We investigated whether telomere length (TL) reflecting physical rather than chronological aging is associated with disease progression in the different cognitive stages of Alzheimer’s disease (AD). Study participants included 89 subjects with amyloid pathology (A+), determined through amyloid PET or cerebrospinal fluid analysis, including 26 cognitively unimpaired (CU A+) individuals, 28 subjects with mild cognitive impairment (MCI A+), and 35 subjects with AD dementia (ADD A+).
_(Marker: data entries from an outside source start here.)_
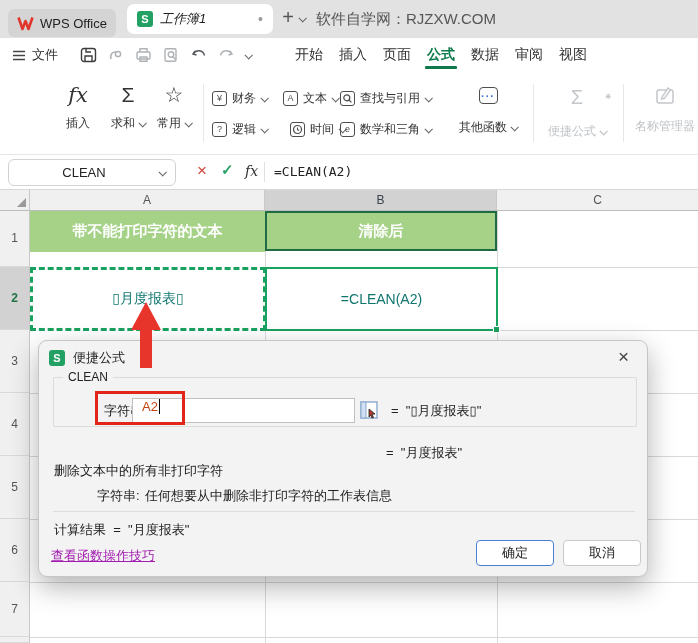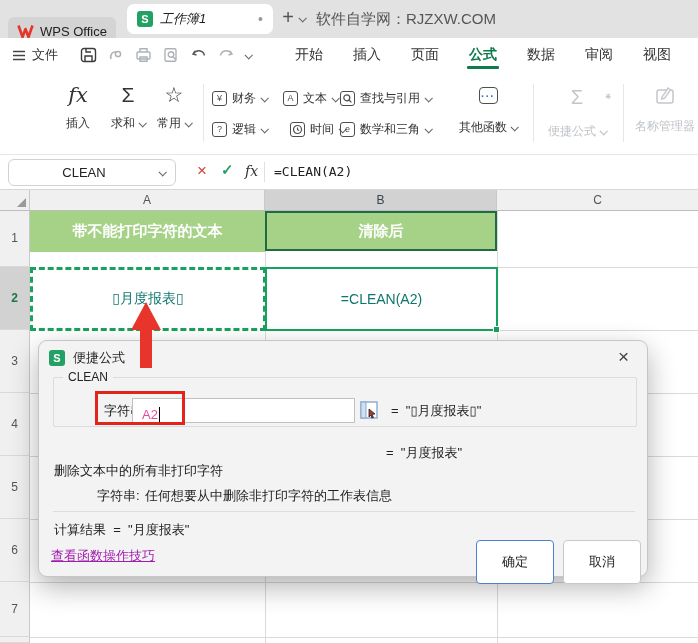--- a/index.html
+++ b/index.html
@@ -8,7 +8,7 @@
 
   
   .titlebar { position:absolute; left:0; top:0; width:698px; height:38px; background:#e2e2e2; }
-  .wps-pill { position:absolute; left:8px; top:17px; width:108px; height:28px; background:#d4d4d4; border-radius:6px; display:flex; align-items:center; gap:6px; padding:0 9px; }
+  .wps-pill { position:absolute; left:8px; top:9px; width:108px; height:28px; background:#d4d4d4; border-radius:6px; display:flex; align-items:center; gap:6px; padding:0 9px; }
   .wps-pill .app-label { font-size:13px; color:#222; }
   .doc-tab { position:absolute; left:127px; top:4px; width:146px; height:30px; background:#fff; border-radius:7px; display:flex; align-items:center; gap:7px; padding:0 10px; }
   .doc-tab .tab-label { font-size:13px; color:#222; flex:1;font-style:italic; }

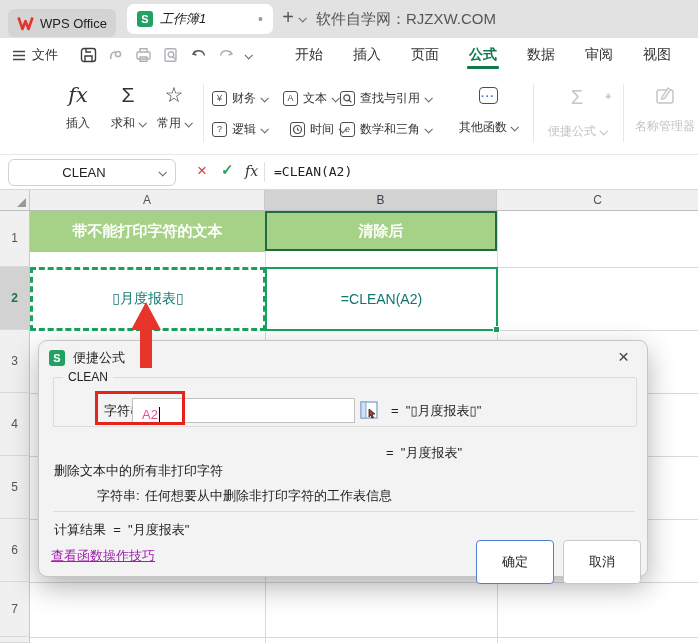--- a/index.html
+++ b/index.html
@@ -27,7 +27,7 @@
   .vdiv { position:absolute; width:1px; background:#e2e2e2; }
   .qicons { position:absolute; left:80px; top:9px; display:flex; gap:11px; align-items:center; }
   .qicons svg { display:block; }
-  .menu-tabs { position:absolute; left:293px; top:0; height:34px; display:flex; align-items:center; gap:26px; }
+  .menu-tabs { position:absolute; left:293px; top:0; height:34px; display:flex; align-items:center; gap:12px; }
   .menu-tab { font-size:14px; color:#333; position:relative; padding:7px 2px; cursor:default; }
   .menu-tab.active { color:#0f7b4d; font-weight:bold; }
   .menu-tab.active::after { content:""; position:absolute; left:0; right:0; bottom:2px; height:3px; background:#0f7b4d; border-radius:1px; }

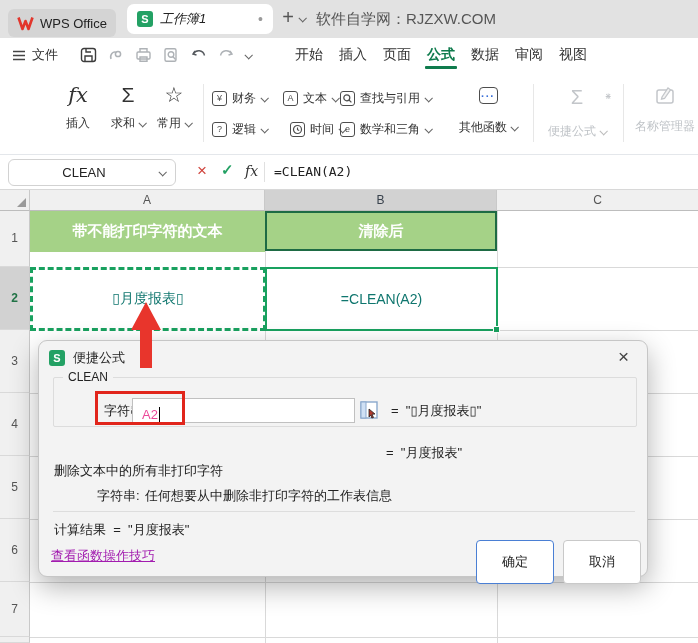--- a/index.html
+++ b/index.html
@@ -83,7 +83,7 @@
   .dlg-group { position:absolute; left:14px; top:36px; width:584px; height:50px; border:1px solid #dcdcdc; border-radius:2px; }
   .dlg-group .legend { position:absolute; left:9px; top:-8px; background:#f3f3f3; padding:0 5px; font-size:12px; color:#222; }
   .dlg-arg-label { position:absolute; left:65px; top:61px; font-size:13px; color:#222; }
-  .dlg-input { position:absolute; left:93px; top:57px; width:223px; height:25px; background:#fff; border:1px solid #c0c0c0; font-size:13px; color:#ec4899; display:flex; align-items:flex-end; padding-left:9px; }
+  .dlg-input { position:absolute; left:93px; top:57px; width:223px; height:25px; background:#fff; border:1px solid #c0c0c0; font-size:13px; color:#c2410c; display:flex; align-items:flex-start; padding-left:9px; }
   .caret { display:inline-block; width:1px; height:15px; background:#000; margin-left:1px; }
   .picker-btn { position:absolute; left:321px; top:60px; width:19px; height:19px; }
   .dlg-eq { font-size:13px; color:#222; white-space:pre; }

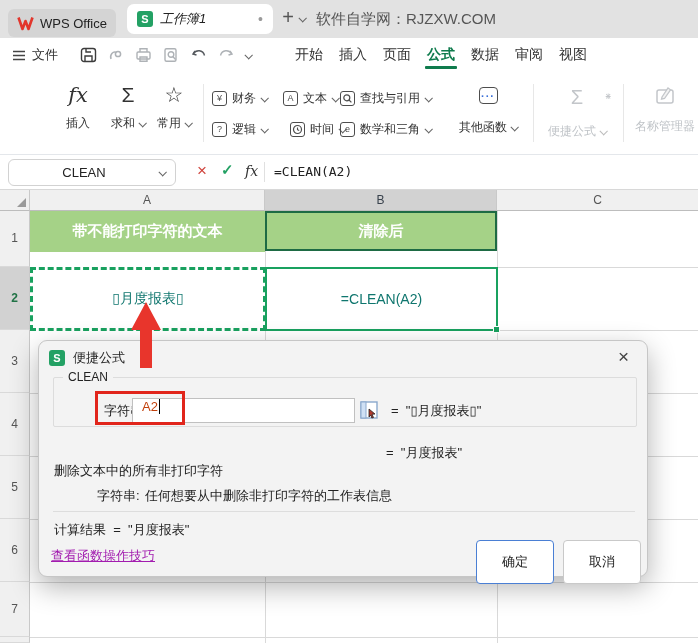--- a/index.html
+++ b/index.html
@@ -96,7 +96,7 @@
   .dlg-divider { position:absolute; left:14px; top:170px; width:582px; height:1px; background:#ddd; }
   .dlg-calc { position:absolute; left:15px; top:180px; font-size:13px; color:#222; white-space:pre; }
   .dlg-link { position:absolute; left:12px; top:206px; font-size:13px; color:#a21caf; text-decoration:underline; }
-  .dlg-btn { position:absolute; top:199px; width:78px; height:44px; background:#fff; border-radius:4px; font-size:13px; color:#222; display:flex; align-items:center; justify-content:center; }
+  .dlg-btn { position:absolute; top:199px; width:78px; height:26px; background:#fff; border-radius:4px; font-size:13px; color:#222; display:flex; align-items:center; justify-content:center; }
   .btn-ok { left:437px; border:1px solid #4a7fd4; }
   .btn-cancel { left:524px; border:1px solid #c9c9c9; }
 

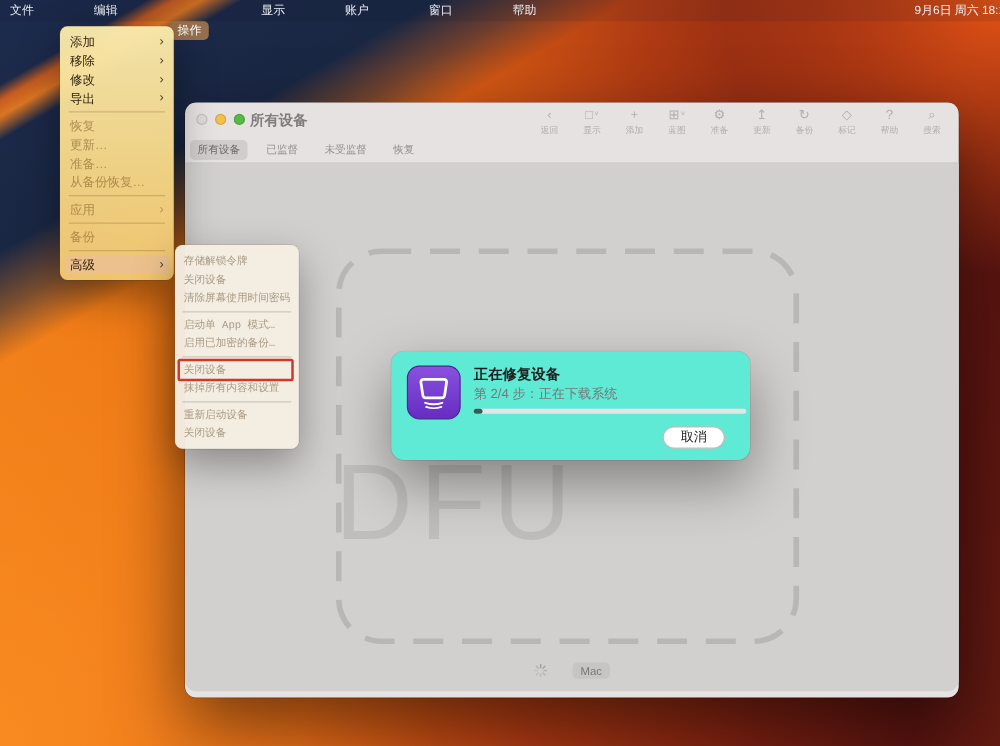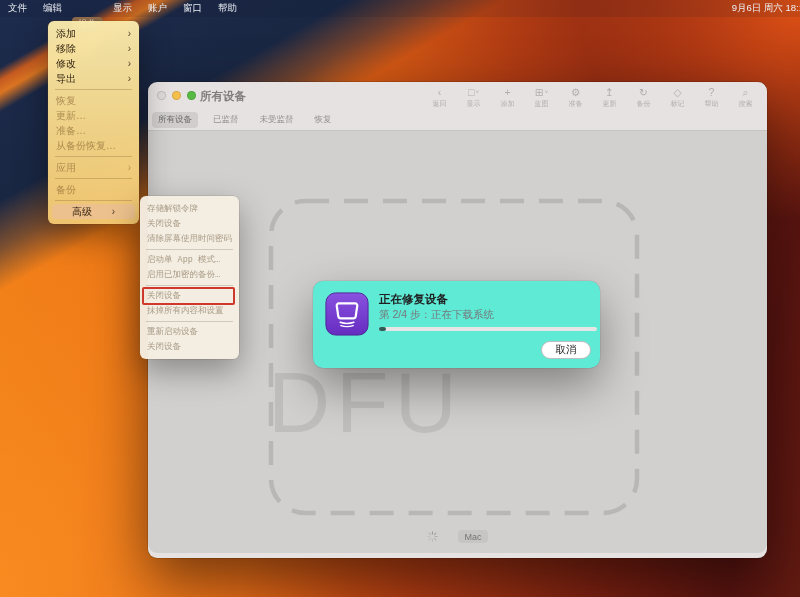--- a/index.html
+++ b/index.html
@@ -21,7 +21,7 @@
   .menubar{
     position:absolute;left:0;top:0;width:800px;height:17px;
     background:rgba(10,16,38,.10);
-    display:flex;align-items:center;color:#e9edf3;font-size:9.5px;
+    display:flex;align-items:center;color:#e9edf3;font-size:9.5px;gap:32px;
   }
   .mb-item{padding:1px 6px;margin:0 2px;border-radius:4px;white-space:nowrap;}
   .mb-item.first{margin-left:2px;}

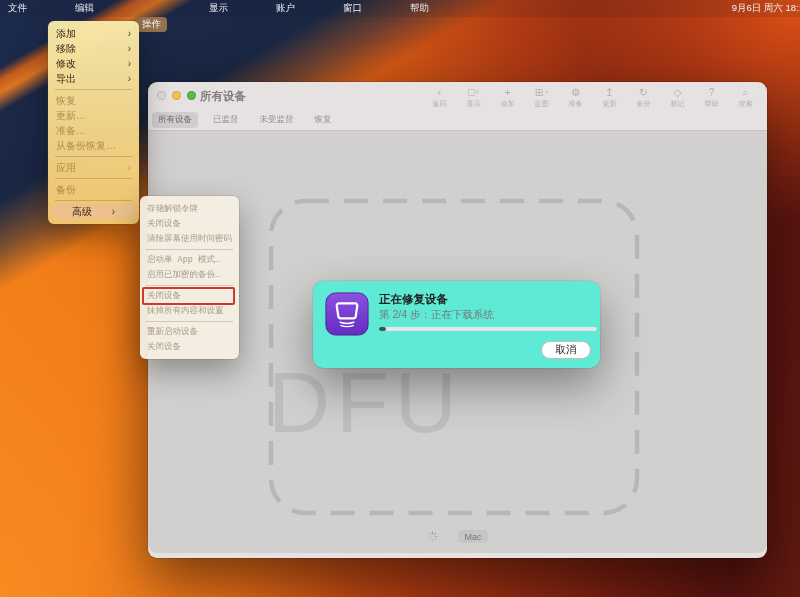--- a/index.html
+++ b/index.html
@@ -46,7 +46,7 @@
   .m-row{height:15px;display:flex;align-items:center;justify-content:space-between;
     padding:0 8px;font-size:10px;color:#2e1f0d;white-space:nowrap;}
   .m-row.disabled{color:rgba(110,72,25,.5);}
-  .m-row.hl{background:#ecc18d;border-radius:4px;margin:0 4px;padding:0 20px;}
+  .m-row.hl{background:#ecc18d;border-radius:4px;margin:0 4px;padding:0 4px;}
   .m-row .sub-arrow{font-size:10px;line-height:1;opacity:.85;}
   .m-sep{height:1px;background:rgba(120,85,40,.28);margin:3px 7px;}
   .adv-menu .m-row{font-size:8.5px;padding:0 7px;color:rgba(120,100,72,.6);font-family:Liberation Mono, monospace;}

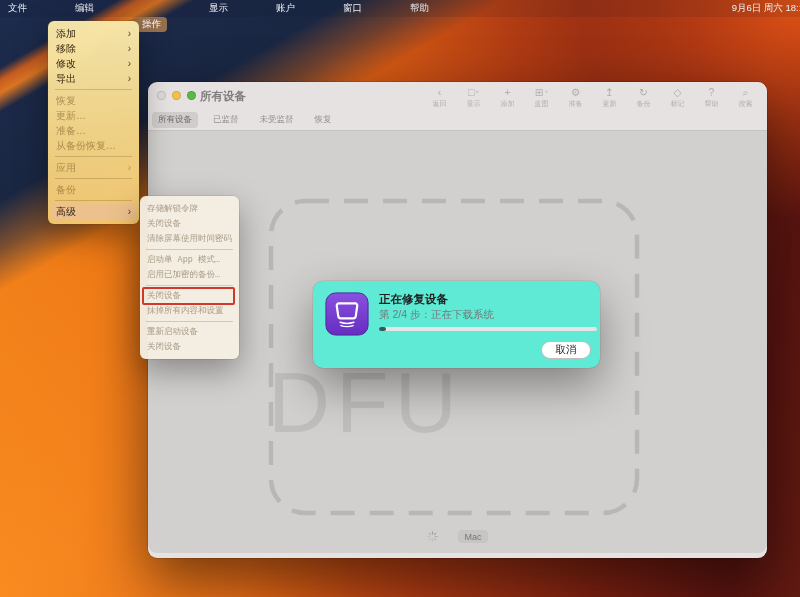--- a/index.html
+++ b/index.html
@@ -103,7 +103,7 @@
   .dlg-track{position:absolute;left:66px;top:46px;width:218px;height:4px;border-radius:2px;background:#e5e5e5;}
   .dlg-fill{height:4px;border-radius:2px;background:#2f5d57;width:3%;}
   .dlg-cancel{
-    position:absolute;right:9px;bottom:9px;width:50px;height:18px;
+    position:absolute;right:20px;bottom:9px;width:50px;height:18px;
     background:#fff;border:1.5px solid #bdbdbd;border-radius:9px;
     display:flex;align-items:center;justify-content:center;
     font-size:10.5px;color:#1d1d1f;box-sizing:border-box;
As controls, 104 CU A- individuals were selected. The participants were evaluated annually over two years from baseline. Compared to the highest TL quartile group of MCI A+ participants, the lowest TL quartile group yielded 2-year differences of -9.438 (95% confidence interval [CI] = -14.567 ~ -4.309), -26.708 (-41.576 ~ -11.839), 3.198 (1.323 ~ 5.056), and 2.549 (0.527 ~ 4.571) on the Mini-Mental State Examination, Consortium to Establish a Registry for AD, Clinical Dementia Rating-Sum of Boxes, and Blessed Dementia Scale-Activities of Daily Living, respectively. With this group, the lowest TL quartile group had a significantly greater probability of progressing to ADD than the highest TL quartile group (hazard ratio = 13.16, 95% CI = 1.11 ~ 156.61). Telomere shortening may be associated with rapid cognitive decline and conversion to dementia in MCI A+.

Abbreviations

ADD: Alzheimer’s disease dementia; APOE: Apolipoprotein E; Aβ: Amyloid β; BDS-ADL: Blessed Dementia Scale- Activities of Daily Living; BMI: Body mass index; CDR-SB: Clinical Dementia Rating-Sum of Boxes; CERAD: Consortium to Establish a Registry for AD; CSF: cerebrospinal fluid; CU: cognitively unimpaired; DM: Diabetes mellitus; DSM-IV-TR: Diagnostic and Statistical Manual of Mental Disorders-4th Edition; FA: Flip Angle; FMM: flutemetamol; GDS: Geriatric Depression Scale; KBASE-V: Validation cohort of the Korean Brain Aging Study for the Early Diagnosis and Prediction of AD; LM: Logical Memory; MCI: mild cognitive impairment; MMSE: Mini-Mental State Examination; MNA: Mini Nutritional Assessment; MRI: magnetic resonance imaging; NIA-AA: National Institute on Aging-Alzheimer’s Association; PA: Physical activity; PET: positron emission tomography; PiB: Pittsburgh compound-B; p-tau: tau phosphorylated at Thr181; SUVR: standard uptake value ratio; TE: echo time; TI: inversion time; TL: telomere length; TR: repetition time; t-tau: total tau.